Сразу была готова впустить любя
Первого встречного, но не саму себя.
Будто собака голодная в конуре,
Будто бы нищенка у проходных дверей.
Стыдно подумать, что делала, где спала
С кем ночевала, что ела, о чем врала.
Как наутро, сделав приличный вид,
Всем говорила, что вовсе и не болит...
В новеньких платьях, дыхание затая,
Тайно мечтала, что я, наконец, - не я.
Красила волосы в неисправимый цвет,
Рьяно старалась нарушить любой запрет.
Годы идут, и я снова ответ ищу.
Радуюсь разному, и о больном грущу.
Рая не будет. Но кажется, будто свет
Светит мне в душу. И в ней говорит поэт.
Ну а когда недостаточно света дня,
Луч пробивается будто бы из меня.
Через мою дыру, словно в лупу дней,
Люди рядом видят себя ясней.
Сами приходят и часто благодарят.
Вечно в нее мне что-нибудь говорят.
Дети целуют краюшки пустоты,
И доверяют мне тайно свои мечты.
Кто-то (вот это истинно удивил!)
Даже признался моей пустоте в любви.
Как-то художник пришел и, разинув рот,
Мне говорил, что не видел таких пустот.
Кто-то заметил, что тихая пустота
Всех принимает о объятия. И тогда
В ней происходит чудо.
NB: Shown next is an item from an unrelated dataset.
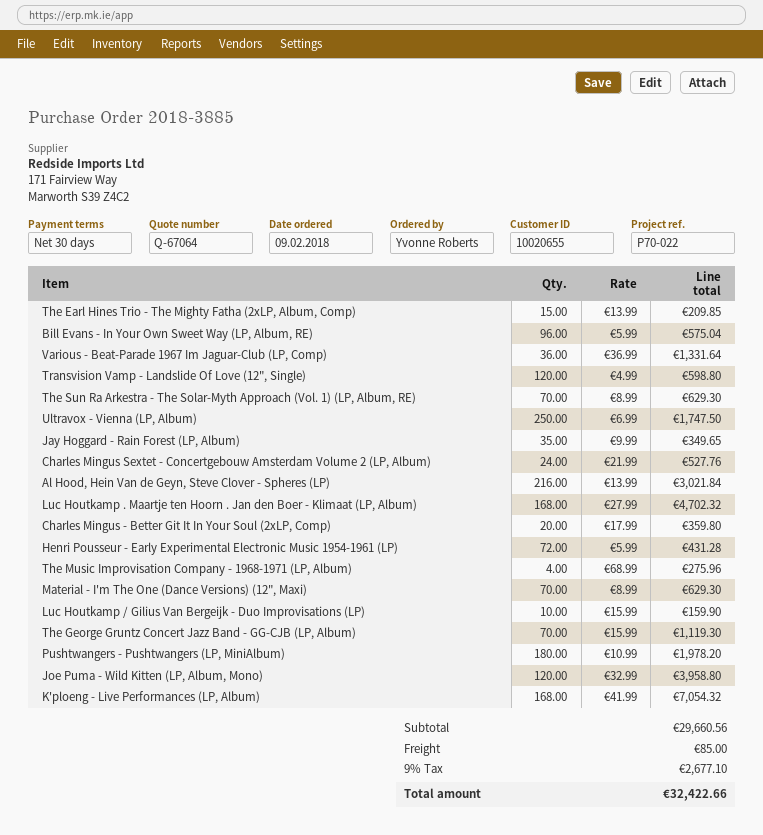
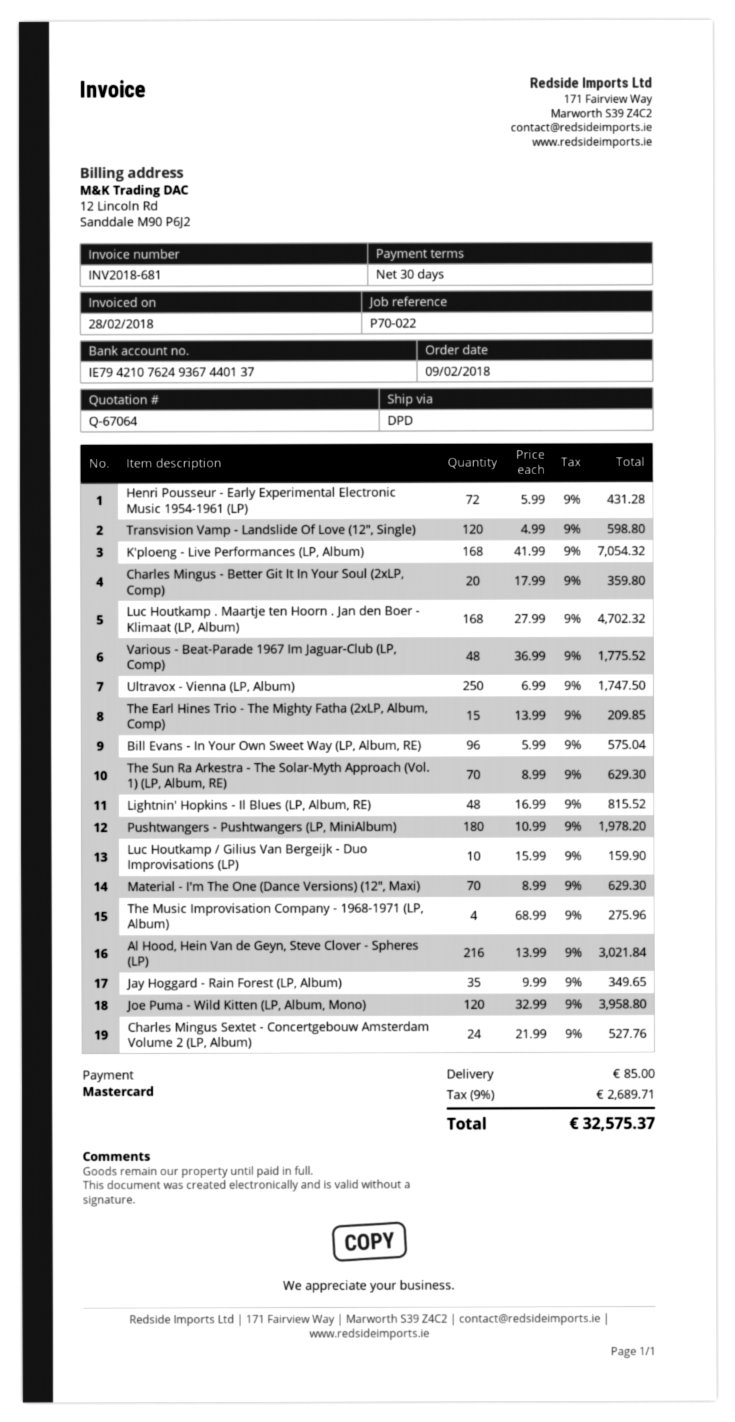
Various - Beat-Parade 1967 Im Jaguar-Club (LP, Comp): 36 x 36.99 = 1331.64 -> 48 x 36.99 = 1775.52
The George Gruntz Concert Jazz Band - GG-CJB (LP, Album): 70 x 15.99 = 1119.30 -> none
Lightnin' Hopkins - Il Blues (LP, Album, RE): none -> 48 x 16.99 = 815.52
tax: 9% = 2677.10 -> 9% = 2689.71
total: 32422.66 -> 32575.37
И если встать,
Не шевелясь, начинает нас исцелять.
Я бы хотела сказать вам, что все ништяк,
И что дыра затянется просто так.
Но вы простите, я точно не буду врать,
Я не знаю, как мне её залатать.
Мудрые говорят, к сорока годам,
Там, на месте дыры, остается шрам.
Если погода к нам, смертным, благоволит,
То он почти не ноет и не болит.
Может быть по прошествии многих дней
Я успокоюсь и стану чуть-чуть мудрей.
Даже однажды пойму, что дыра и грусть
Точно размером с Бога. И улыбнусь.
Точно размером с душу. И, не спеша,
Я осознаю, что это и есть душа.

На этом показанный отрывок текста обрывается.